Nick Yallouris (born 24 February 1994) is an Australian track cyclist. He represented Australia in the 2016 Rio Paralympics as a sighted pilot for Australian cycling Paralympian, Matt Formston.

==Personal==
Yallouris was born on 24 February 1974 in Gosford, New South Wales. Yallouris currently resides in Chittaway Point on the NSW Central Coast. He is a Bicycle mechanic by trade.

==Career==
Yallouris has had a passion for bicycles since a young age. He is from a BMX background and was introduced to track cycling in 2010. In 2015, he won the madison and came third in the elite scratch race and elite time trial at the 2015 Australian National Track Championships. Yallouris was then selected to join the Australian Paralympic Cycling Team.

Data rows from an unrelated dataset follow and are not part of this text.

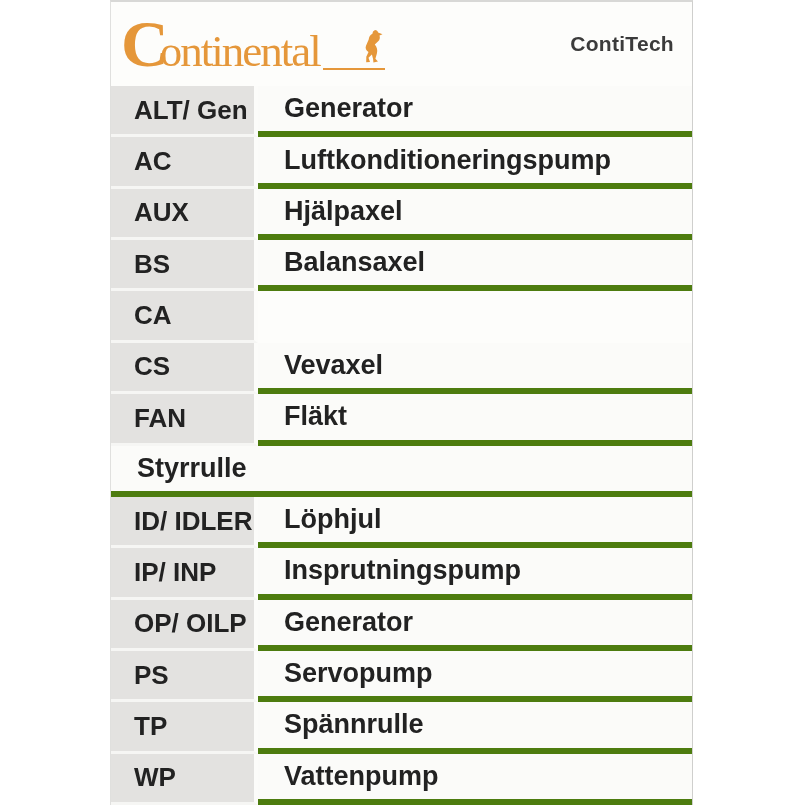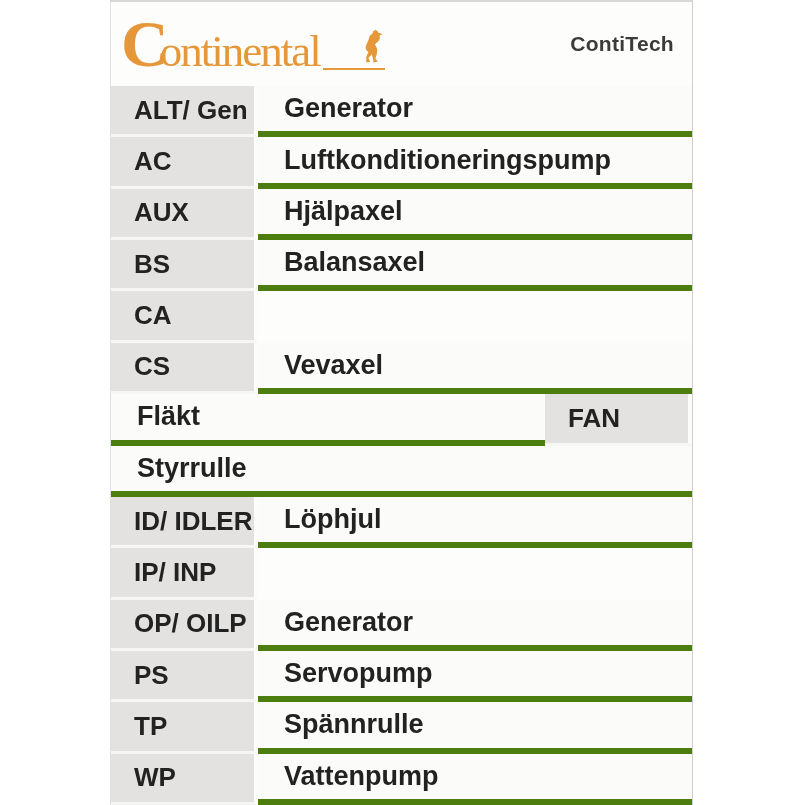--- a/index.html
+++ b/index.html
@@ -182,12 +182,12 @@
   </div>
 
   <div class="row">
+    <div class="cell abbr">
+      <span>FAN</span>
+    </div>
     <div class="cell label">
       <span>Fläkt</span>
     </div>
-    <div class="cell abbr">
-      <span>FAN</span>
-    </div>
   </div>
 
   <div class="row">

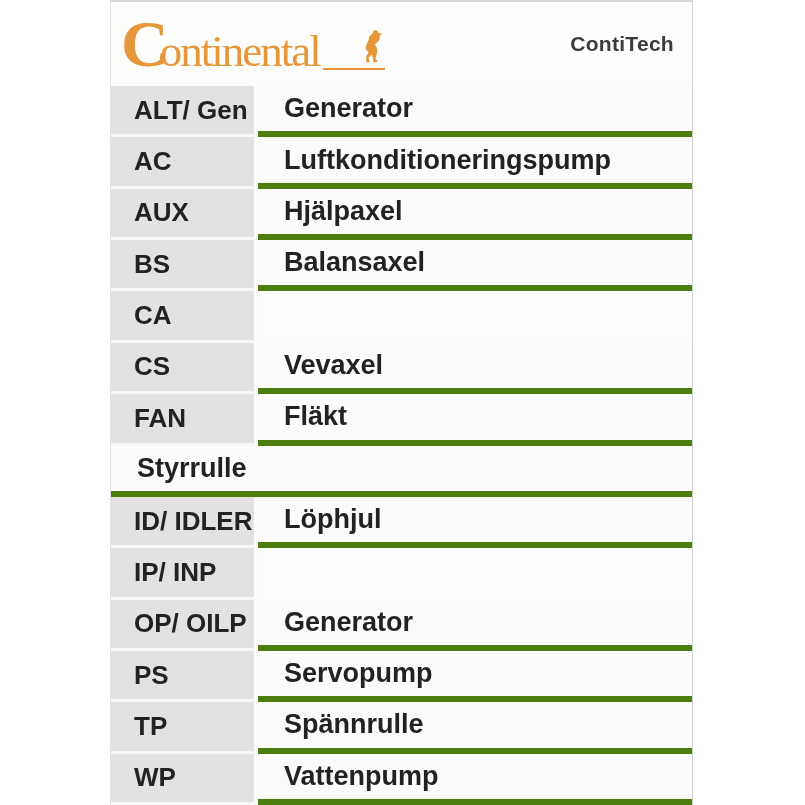--- a/index.html
+++ b/index.html
@@ -209,6 +209,9 @@
     <div class="cell abbr">
       <span>IP/ INP</span>
     </div>
+    <div class="cell label">
+      <span>Insprutningspump</span>
+    </div>
   </div>
 
   <div class="row">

His debut for Australia in the Para-cycling team was at the 2015 UCI Para-cycling Track World Championships in the Netherlands where he paired up with Commonwealth Games medallist Paul Kennedy. They finished sixth with a time of (1:04.274). At the Rio Paralympics, Yallouris will be the pilot for Formston. They train up to 13 times per week.